Bandido morto após ser agredido por vítimas ‘cresceu’ no crime e era ‘conceituado’ em facção, diz polícia
Kaíque Martins Coelho, 30, o Nego Zulu, um dos chefes do PCC no Guarujá (SP)
O bandido que morreu durante um assalto a uma casa após ser desarmado pelas vítimas, levar ‘pauladas’ delas e ainda bater a cabeça no registro de uma piscina foi “criado” em uma facção criminosa que atua no estado de São Paulo. Conforme informações da polícia divulgadas na terça-feira (2/1), Kaique Martins, o ‘Nego Zulu’, era “bem conceituado” entre os criminosos da região.
De acordo com a Polícia Civil, o caso aconteceu na Praia de Pernambuco, em Guarujá (SP).
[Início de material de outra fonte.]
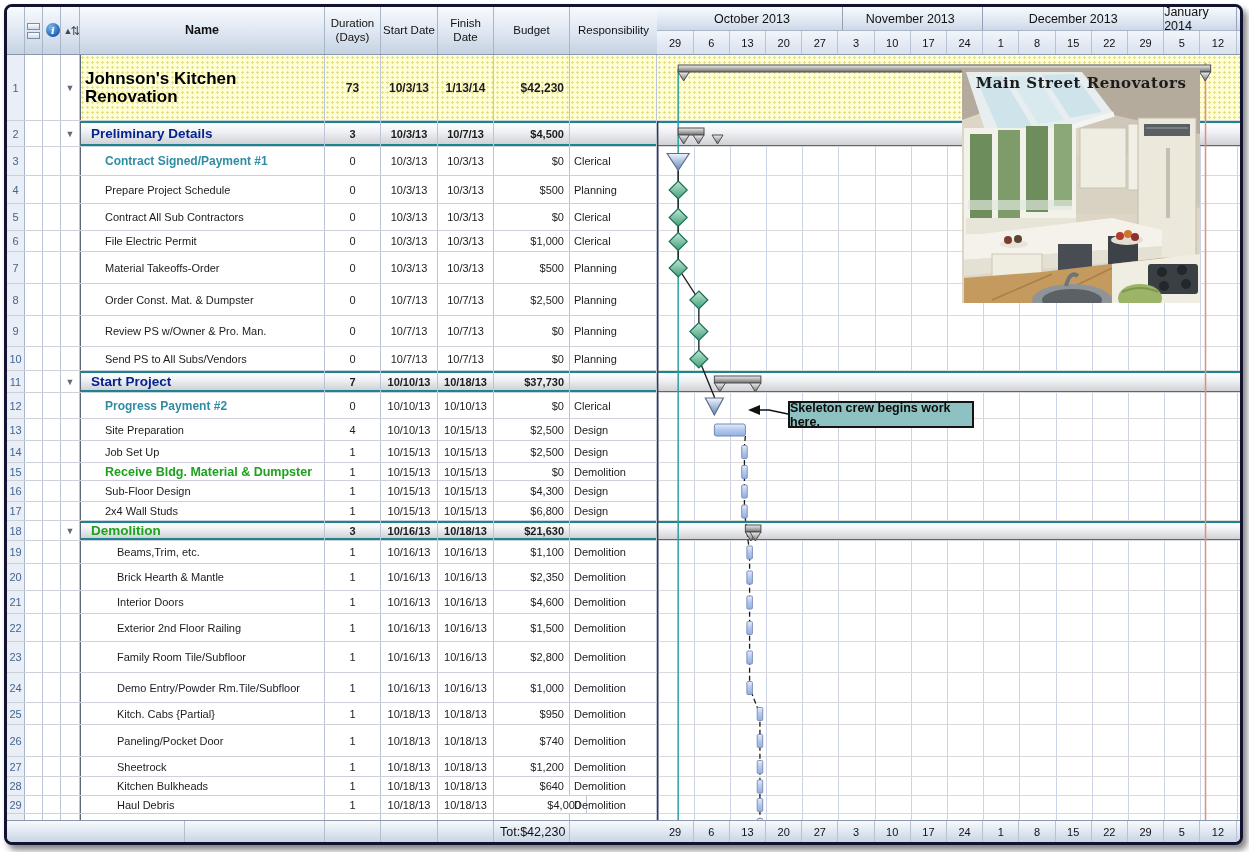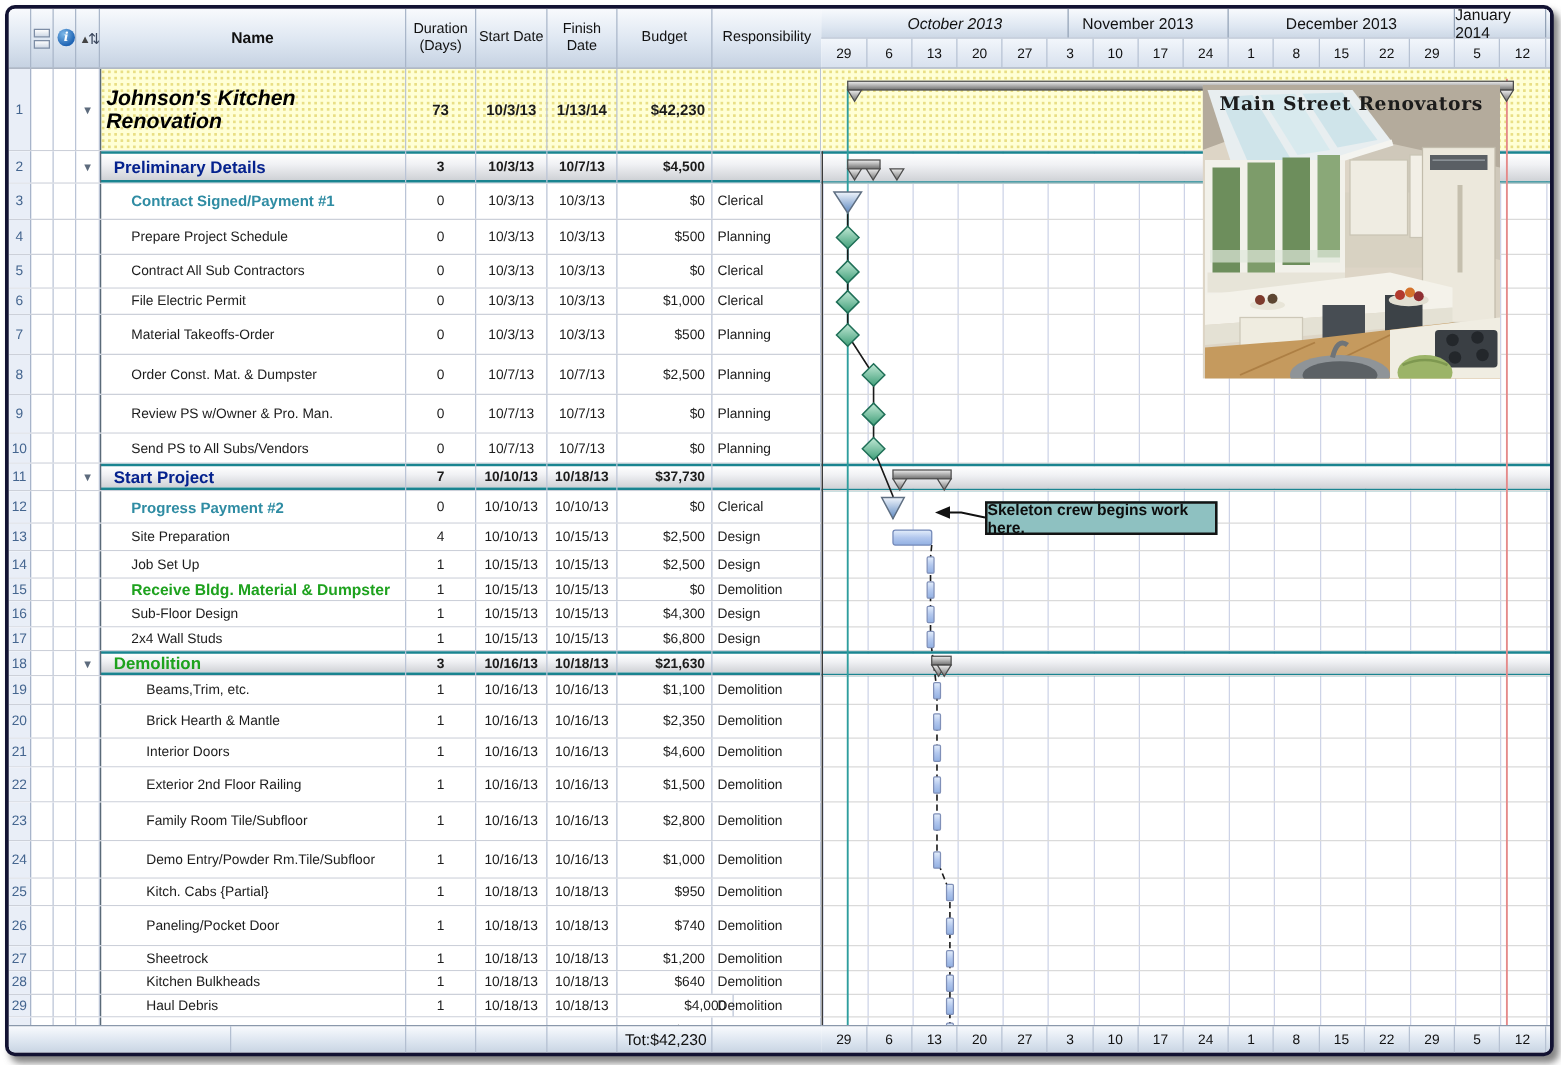--- a/index.html
+++ b/index.html
@@ -91,21 +91,21 @@
     <div class="hcell" style="left:54px;width:19px"></div>
     <div class="hcell" style="left:73px;width:245px;font-weight:bold;font-size:12.5px">Name</div>
     <div class="hcell" style="left:318px;width:56px;white-space:normal;padding:0 4px">Duration (Days)</div>
     <div class="hcell" style="left:374px;width:57px">Start Date</div>
     <div class="hcell" style="left:431px;width:56px;white-space:normal;padding:0 6px">Finish Date</div>
     <div class="hcell" style="left:487px;width:76px">Budget</div>
     <div class="hcell" style="left:563px;width:87px;border-right:none">Responsibility</div>
   </div>
 
   <div class="mrow" id="mrow">
-        <div class="mcell" style="left: 17px; width: 180.95px; font-style: italic;">October 2013</div>
+        <div class="mcell" style="left: 5px; width: 180.95px;">October 2013</div>
         <div class="mcell" style="left: 181.45px; width: 144.76px;">November 2013</div>
         <div class="mcell" style="left: 326.21px; width: 180.95px;">December 2013</div>
         <div class="mcell" style="left: 507.16px; width: 72.38px;">January 2014</div>
       </div>
   <div class="wrow" id="wrow">
         <div class="wcell" style="left: 0.5px; width: 36.19px;">29</div>
         <div class="wcell" style="left: 36.69px; width: 36.19px;">6</div>
         <div class="wcell" style="left: 72.88px; width: 36.19px;">13</div>
         <div class="wcell" style="left: 109.07px; width: 36.19px;">20</div>
         <div class="wcell" style="left: 145.26px; width: 36.19px;">27</div>
@@ -124,21 +124,21 @@
 
   <div class="rows" id="tbody">
         <div class="tr" style="top: 0px; height: 66px;">
           <div class="band bg-yellow"></div>
           <div class="cell num" style="left: 0px; width: 18px;">1</div>
           <div class="cell" style="left: 18px; width: 18px;"></div>
           <div class="cell" style="left: 36px; width: 18px;"></div>
           <div class="cell" style="left: 54px; width: 19px;">
             <span class="tri">▼</span>
           </div>
-          <div class="cell nm-project" style="left: 73px; width: 245px; padding-left: 4px; border-left: 1px solid rgb(90, 106, 120); font-style: italic;">Johnson's Kitchen Renovation</div>
+          <div class="cell nm-project" style="left: 73px; width: 245px; padding-left: 4px; border-left: 1px solid rgb(90, 106, 120);">Johnson's Kitchen Renovation</div>
           <div class="cell ctr vb" style="left: 318px; width: 56px; font-size: 12px;">73</div>
           <div class="cell ctr vb" style="left: 374px; width: 57px; font-size: 12px;">10/3/13</div>
           <div class="cell ctr vb" style="left: 431px; width: 56px; font-size: 12px;">1/13/14</div>
           <div class="cell rgt vb" style="left: 487px; width: 76px; font-size: 12px;">$42,230</div>
           <div class="cell vb" style="left: 563px; width: 87px; padding-left: 4px; font-size: 12px;"></div>
         </div>
         <div class="tr" style="top: 66px; height: 26px;">
           <div class="band bg-grad"></div>
           <div class="cell num" style="left: 0px; width: 18px;">2</div>
           <div class="cell" style="left: 18px; width: 18px;"></div>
Na ocasião, ‘Nego Zulu’, acompanhado de um comparsa, anunciou o assalto a dois turistas que estavam jogando dominó em frente a uma residência alugada. A dupla mandou as vítimas entrarem na casa.
O portal apurou junto à uma fonte na Polícia Civil, que prefere não ser identificada, que ‘Nego Zulu’ possui uma “longa” ficha criminal, com passagens por roubo e tráfico de drogas.
“Ele conhecia todo mundo [criminosos] e foi criado nisso”, afirmou a fonte. Segundo ela, ‘Nego Zulu’ costumava andar se ‘exibindo’ armado com um fuzil pelas comunidades em Guarujá (SP).
‘Desfile’ de criminosos
Não é a primeira vez que criminosos ‘desfilam’ armados pelas comunidades em Guarujá (SP). No ano passado, a Polícia Civil investigou um vídeo, que circulou nas redes sociais, de um grupo ‘passeando’ com pistolas e fuzis no Morro da Vila Baiana.
Apesar de repetir o mesmo comportamento, não é possível afirmar, porém, que ‘Nego Zulu’ fazia parte do grupo que aparece neste vídeo em específico. A reportagem não localizou a defesa dele até a última atualização desta matéria.
Morte de Nego Zulu
Os ladrões invadiram o local e fizeram a família refém. Eles recolheram diversos pertences dos turistas, entre acessórios pessoais, dinheiro e o restante dos objetos que estavam nos quartos da casa. No local, haviam seis adultos e quatro crianças, que haviam chegado na quinta-feira passada (28/12).
Além disso, a dupla ameaçou e obrigou uma das vítimas a realizarem depósitos via PIX, onde foi feita uma transferência de R$1 mil. Os criminosos solicitaram que outras transações fossem realizadas, mas uma das vítimas não conseguiu desbloquear o celular.
Nesse momento, uma viatura da Polícia Militar em patrulhamento foi vista pelo local, o que preocupou os bandidos. De acordo com a PM, a corporação foi acionada por um morador vizinho, que escutou gritos vindo da residência.
Turistas reagiram
Os criminosos anunciaram que levariam a vítima embora para que outros depósitos fossem realizados. Enquanto os assaltantes planejavam deixar o local, os turistas aproveitaram distração para atacar a dupla.
Após a investida, o comparsa que estava desarmado fugiu do local, levando dois telefones. Já Kaique reagiu efetuando três disparos contra as vítimas. Um deles atingiu a perna de um homem, que foi socorrido à UPA Enseada e segue hospitalizado.
As vítimas desarmaram o criminoso e entraram em luta corporal. De acordo com o boletim de ocorrência, Kaique foi imobilizado após bater a cabeça em um registro próximo à piscina. Em seguida, ele morreu.
Equipes da Guarda Civil Municipal (GCM) foram acionadas e encaminharam as vítimas à delegacia. O caso foi registrado como roubo, extorsão e homicídio na Delegacia Sede de Guarujá. No local, foi constatado que as vítimas agiram em legítima defesa.